For that reason, my watch & wait schedule went as the following:
- An MRI, three months after diagnosis.
- A CT scan, six months after diagnosis.
- And then an MRI one year after diagnosis.
Above all, depending on your neurosurgeon, many have different “schedules” for the watch & wait option.
This essentially means removal of the tumor. Resection surgery is performed when imaging has detected a pattern of growth or when symptoms have warned removal of the tumor.
The most common way to remove a meningioma is by craniotomy. A craniotomy involves removing a tiny portion of the skull to remove the tumor, then placing the skull flap back and suturing it together.
However, depending on the many different areas of the brain where a meningioma can occur, there are also minimally invasive types of surgeries that can be performed. Your surgeon will discuss with you further about the options for surgery.
When we hear the term “radiation” we probably don’t realize that there are a variety of different types available – primarily to treat tumors of the head.
This treatment modality is an attractive option for people with meningioma that are inoperable or who do not want to have surgery.
There also may be instances where a physician may prefer radiation over surgery for certain individuals as radiation involves using high-energy x-rays to destroy the tumor cells.
What’s Next for Me?
I’m heading to Mayo Clinic in about six weeks for a resection of my meningioma.

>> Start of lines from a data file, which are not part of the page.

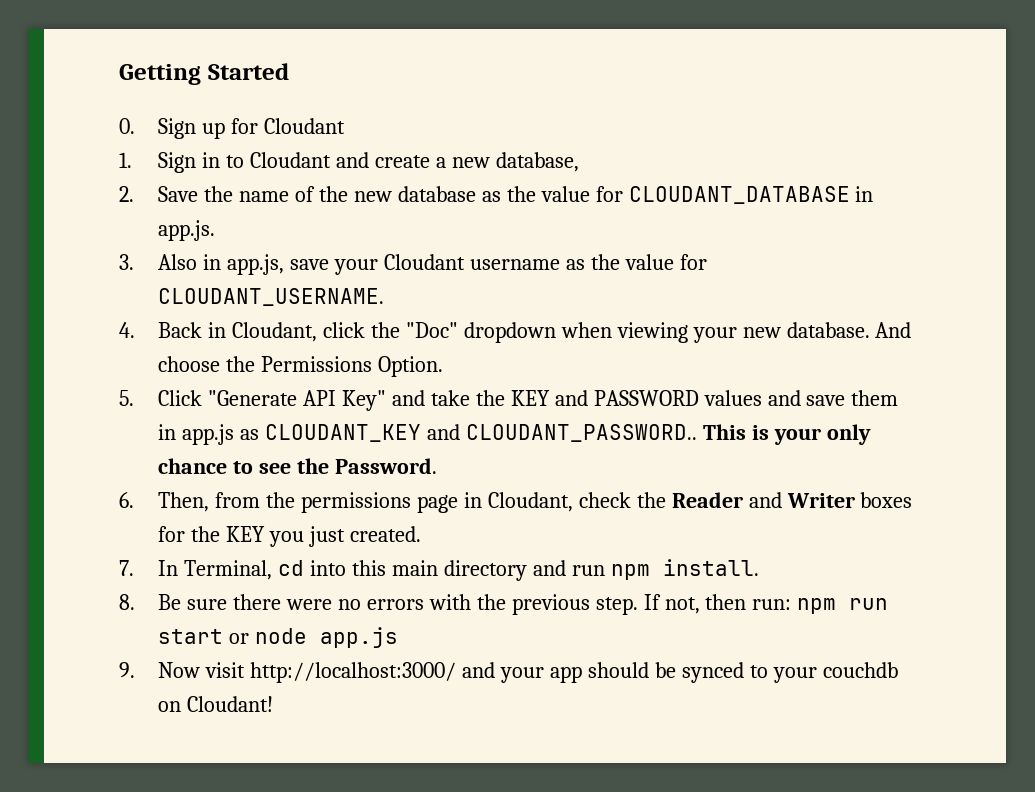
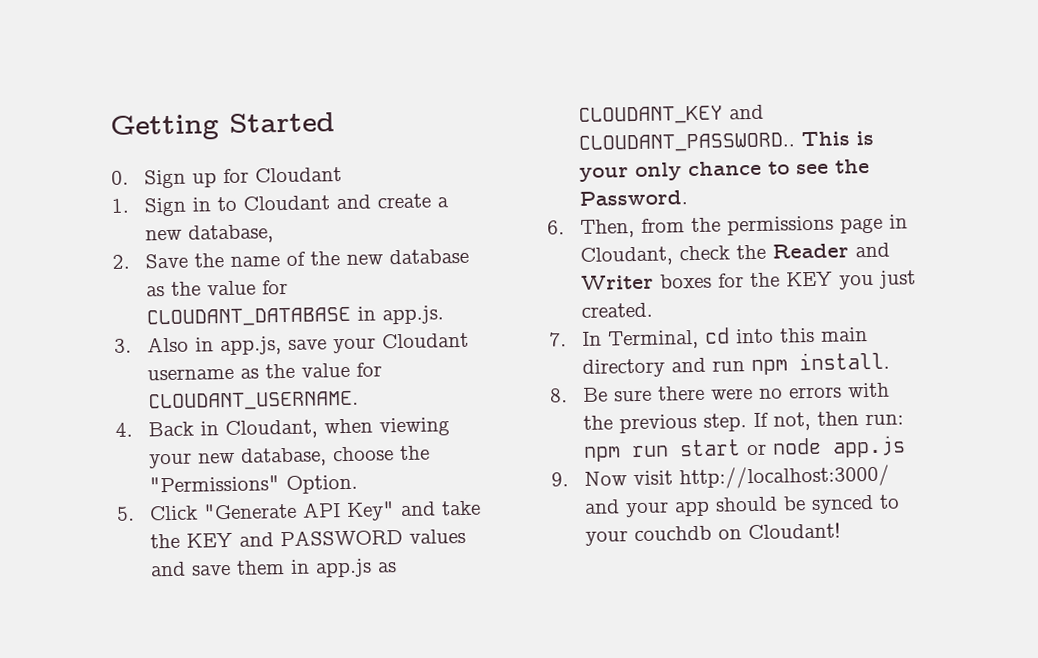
- 4. Back in Cloudant, click the "Doc" dropdown when viewing your new database. And choose the Permissions Option.
+ 4. Back in Cloudant, when viewing your new database, choose the "Permissions" Option.

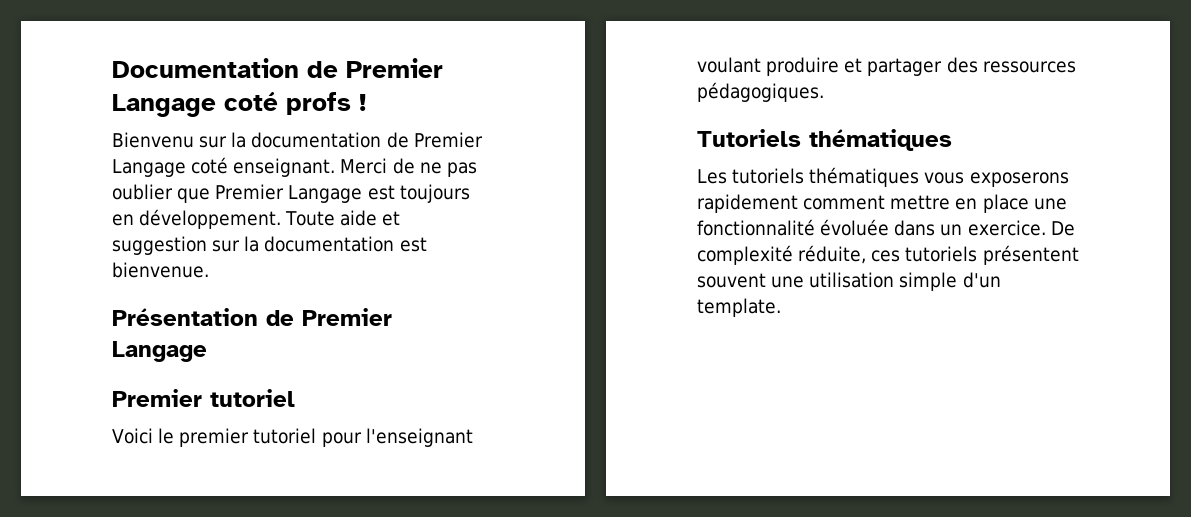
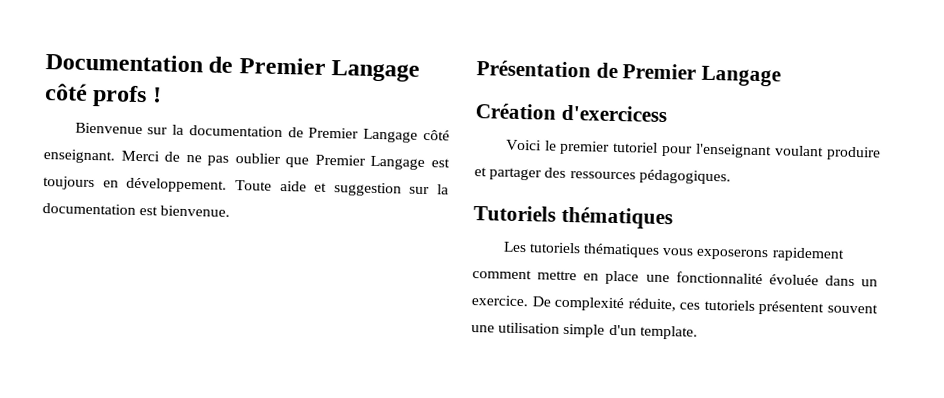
- Documentation de Premier Langage coté profs !
+ Documentation de Premier Langage côté profs !
- Bienvenu sur la documentation de Premier Langage coté enseignant.
+ Bienvenue sur la documentation de Premier Langage côté enseignant.
- Premier tutoriel
+ Création d'exercicess

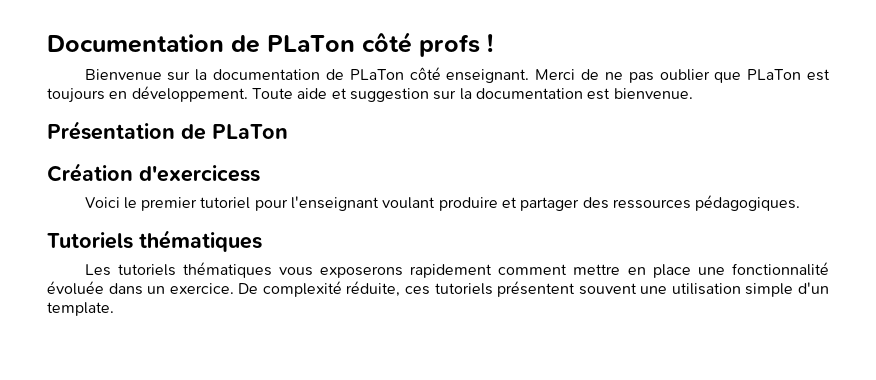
- Documentation de Premier Langage côté profs !
+ Documentation de PLaTon côté profs !
- Bienvenue sur la documentation de Premier Langage côté enseignant.
+ Bienvenue sur la documentation de PLaTon côté enseignant.
- Merci de ne pas oublier que Premier Langage est toujours en développement.
+ Merci de ne pas oublier que PLaTon est toujours en développement.
- Présentation de Premier Langage
+ Présentation de PLaTon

At the Mayo Clinic, my tumor was found to be growing, or as the radiation oncologist told me, “It is biologically active!” As I am young and the tumor is in an easily operable area, I’ve elected to have it removed completely.
Once the tumor is removed, it will be sent to pathology, where it will be tested for malignancy. It will also be tested to see if it is an estrogen-receptive tumor, due to my age, and other related tests they deem is necessary to check.
I’ll have a follow-up article discussing my surgery and recovery, and actionable steps that you can take if you’re presented the opportunity for elective surgery.